Apples is set in contemporary Athens, the capital of Greece, where the world is in the grip of a pandemic that causes instant, and in many cases, permanent amnesia.
Recently widowed Aris (Aris Servetalis) is one of the virus’s victims. As he was carrying no identity documents at the time he lost his memory, Aris is taken to a hospital where he waits to be “claimed” by friends or relatives. Medical staff warn this may never happen though. His near and dear may have also succumbed to the disease, and no longer have any memory of him.
When it becomes apparent this is the case, Aris is placed on a program that gives patients a new identity and life. He is given an apartment and a living allowance, but must complete a daily task set by his doctors. Instructions are left on a cassette placed in his letterbox, which he listens to on a cassette player. He is also required to photograph his exploits, using a Polaroid camera.

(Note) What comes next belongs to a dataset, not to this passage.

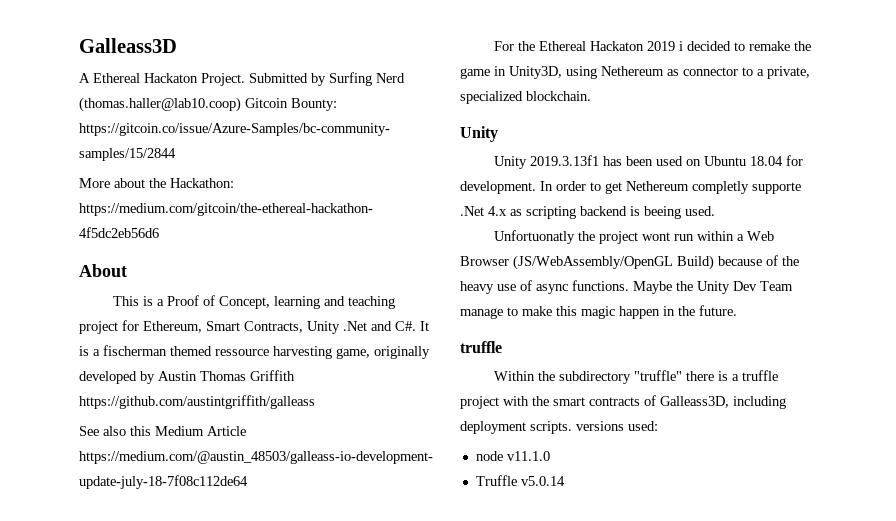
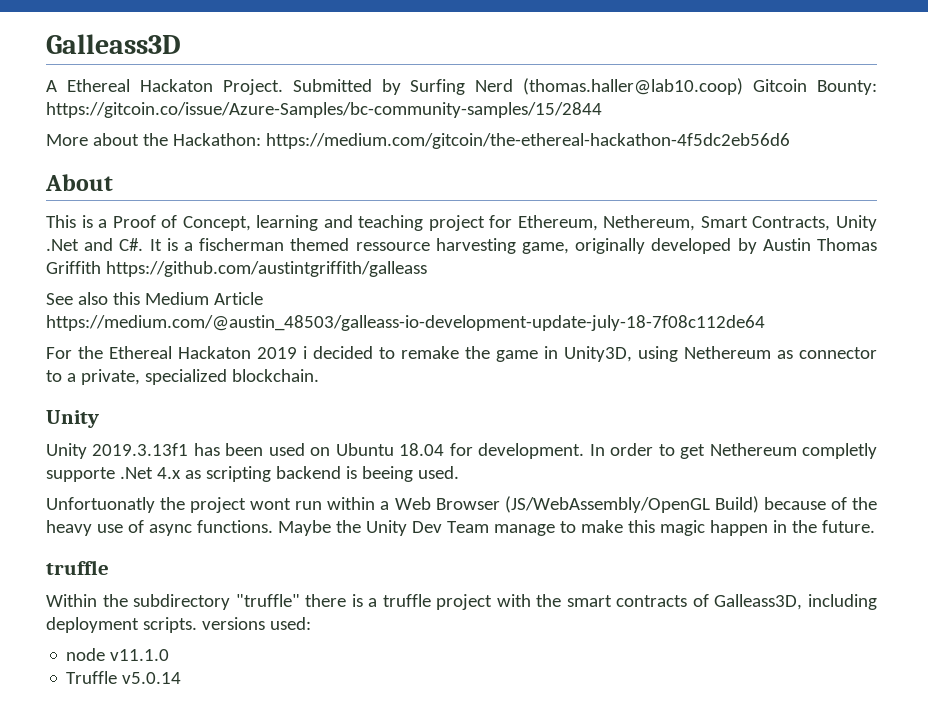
- This is a Proof of Concept, learning and teaching project for Ethereum, Smart Contracts, Unity .Net and C#. It is a fischerman themed ressource harvesting game, originally developed by Austin Thomas Griffith https://github.com/austintgriffith/galleass
+ This is a Proof of Concept, learning and teaching project for Ethereum, Nethereum, Smart Contracts, Unity .Net and C#. It is a fischerman themed ressource harvesting game, originally developed by Austin Thomas Griffith https://github.com/austintgriffith/galleass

Assignments variously include riding a bike, going to a horror film, and even crashing a car in a low-impact collision with a fence or a tree. The exercises are intended to help victims of the virus create new memories. While on one of his missions, Aris meets Anna (Sofia Georgovassili), herself a virus victim, and they begin to form a bond.
But nothing is quite what it seems to be in this world devoid of an internet, where people must interact in person, or call around to each other’s apartments if they wish to see each other. At times though it seems quite comforting. People appear to live normally, as if the advent of social media and the internet were a passing blip in history.
Could it be that straightforward though? Simply forget the internet — and anything else for that matter — both the convenient and inconvenient it has brought to the world? I doubt it, and so to, I think, do the protagonists in Apples.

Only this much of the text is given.